What have been the three main benefits of the NetBeans Platform to you?
- The main advantage of the NetBeans Platform for us is that it facilitates our modular design that separates APIs from implementation.
- We are planning on re using modules in derivative applications, so having those modules already separated helps us prepare for the future.
- A massive benefit is the openide mailing list and community. There are so many other people there developing their desktop applications of various types, so in addition to the specific help that I have received at times, just hanging around in that community has helped.
What are some areas where the NetBeans Platform can improve?
- I would really like to be able to easily reuse modules in other Suites. It is sort of possible now, but it is difficult. We used to do suite chaining - but refactoring was too painful so we are back in a single suite.
- In retrospect I wish that, when I started in 2004, we had access to today's resources such as "Rich Client Programming: Plugging into the NetBeans Platform" and the NetBeans Platform Courses that are now available. Getting those basics right would have been a massive help.

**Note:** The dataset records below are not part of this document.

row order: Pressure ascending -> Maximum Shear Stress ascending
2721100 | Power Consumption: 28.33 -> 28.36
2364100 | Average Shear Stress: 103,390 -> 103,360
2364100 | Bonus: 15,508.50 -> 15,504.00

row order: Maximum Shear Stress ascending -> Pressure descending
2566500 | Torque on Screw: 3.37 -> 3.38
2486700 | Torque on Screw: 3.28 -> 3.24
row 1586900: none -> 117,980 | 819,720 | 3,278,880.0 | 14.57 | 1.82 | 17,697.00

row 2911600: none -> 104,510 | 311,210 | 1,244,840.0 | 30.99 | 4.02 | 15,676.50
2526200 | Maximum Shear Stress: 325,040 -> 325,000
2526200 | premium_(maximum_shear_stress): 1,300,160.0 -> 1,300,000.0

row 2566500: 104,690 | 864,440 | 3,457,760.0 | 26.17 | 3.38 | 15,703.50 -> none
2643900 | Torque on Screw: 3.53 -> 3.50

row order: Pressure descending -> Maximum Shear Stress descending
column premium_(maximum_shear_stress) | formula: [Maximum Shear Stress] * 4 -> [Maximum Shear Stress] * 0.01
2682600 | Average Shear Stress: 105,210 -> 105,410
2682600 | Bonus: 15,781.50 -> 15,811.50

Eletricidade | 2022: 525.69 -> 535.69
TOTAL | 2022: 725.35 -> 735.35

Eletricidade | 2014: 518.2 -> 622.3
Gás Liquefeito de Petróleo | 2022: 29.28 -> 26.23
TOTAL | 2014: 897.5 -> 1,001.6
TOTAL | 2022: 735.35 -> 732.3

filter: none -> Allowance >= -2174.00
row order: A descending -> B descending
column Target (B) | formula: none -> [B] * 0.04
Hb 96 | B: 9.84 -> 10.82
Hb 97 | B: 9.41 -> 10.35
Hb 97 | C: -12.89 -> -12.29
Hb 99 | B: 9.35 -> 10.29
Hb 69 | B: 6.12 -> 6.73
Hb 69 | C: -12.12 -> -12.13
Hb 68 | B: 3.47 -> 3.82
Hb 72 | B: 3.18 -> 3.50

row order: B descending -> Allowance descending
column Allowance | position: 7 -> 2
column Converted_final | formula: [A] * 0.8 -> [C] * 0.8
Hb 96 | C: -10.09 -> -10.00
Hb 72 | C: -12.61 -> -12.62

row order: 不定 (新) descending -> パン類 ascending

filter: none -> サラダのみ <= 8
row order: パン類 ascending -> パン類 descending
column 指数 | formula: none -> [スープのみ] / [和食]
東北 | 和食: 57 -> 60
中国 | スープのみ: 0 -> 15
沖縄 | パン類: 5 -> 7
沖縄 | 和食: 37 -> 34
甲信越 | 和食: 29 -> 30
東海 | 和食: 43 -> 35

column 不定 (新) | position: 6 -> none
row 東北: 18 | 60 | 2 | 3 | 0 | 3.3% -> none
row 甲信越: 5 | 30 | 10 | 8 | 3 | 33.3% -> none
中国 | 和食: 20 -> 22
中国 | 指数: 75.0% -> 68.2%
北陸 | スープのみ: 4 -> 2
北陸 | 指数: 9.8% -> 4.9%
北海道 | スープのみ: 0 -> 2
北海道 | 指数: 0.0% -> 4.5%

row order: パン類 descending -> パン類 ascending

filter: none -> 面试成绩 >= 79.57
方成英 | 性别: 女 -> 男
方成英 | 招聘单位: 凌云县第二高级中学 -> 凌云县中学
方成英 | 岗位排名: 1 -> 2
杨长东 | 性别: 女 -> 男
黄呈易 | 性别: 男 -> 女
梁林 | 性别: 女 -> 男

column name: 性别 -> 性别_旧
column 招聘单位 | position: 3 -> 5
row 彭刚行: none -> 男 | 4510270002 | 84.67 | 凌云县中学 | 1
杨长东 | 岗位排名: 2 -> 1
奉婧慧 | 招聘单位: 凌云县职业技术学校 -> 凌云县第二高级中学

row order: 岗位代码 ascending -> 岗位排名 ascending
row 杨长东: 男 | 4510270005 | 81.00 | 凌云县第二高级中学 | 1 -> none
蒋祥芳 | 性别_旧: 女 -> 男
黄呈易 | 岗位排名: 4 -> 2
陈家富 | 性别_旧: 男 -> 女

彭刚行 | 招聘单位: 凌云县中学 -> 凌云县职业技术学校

- The only other thing I would like to see is an "reference example" RCP project that is similar to Tom Wheeler's tutorial from NB4.1, already laid out ready to go. New users could download it and play with it to get to understand the modular layout.
Other than that, the NetBeans Platform already gives me everything that I want!
Do you have some tips and tricks for someone getting started with the NetBeans Platform?
Get a copy of "Rich Client Programming: Plugging into the NetBeans Platform". I believe there are some other books out there but I have not seen them. Perhaps try to go on one of the NetBeans Platform Courses. All the basics about "the NetBeans Platform way" really help you make the most of it.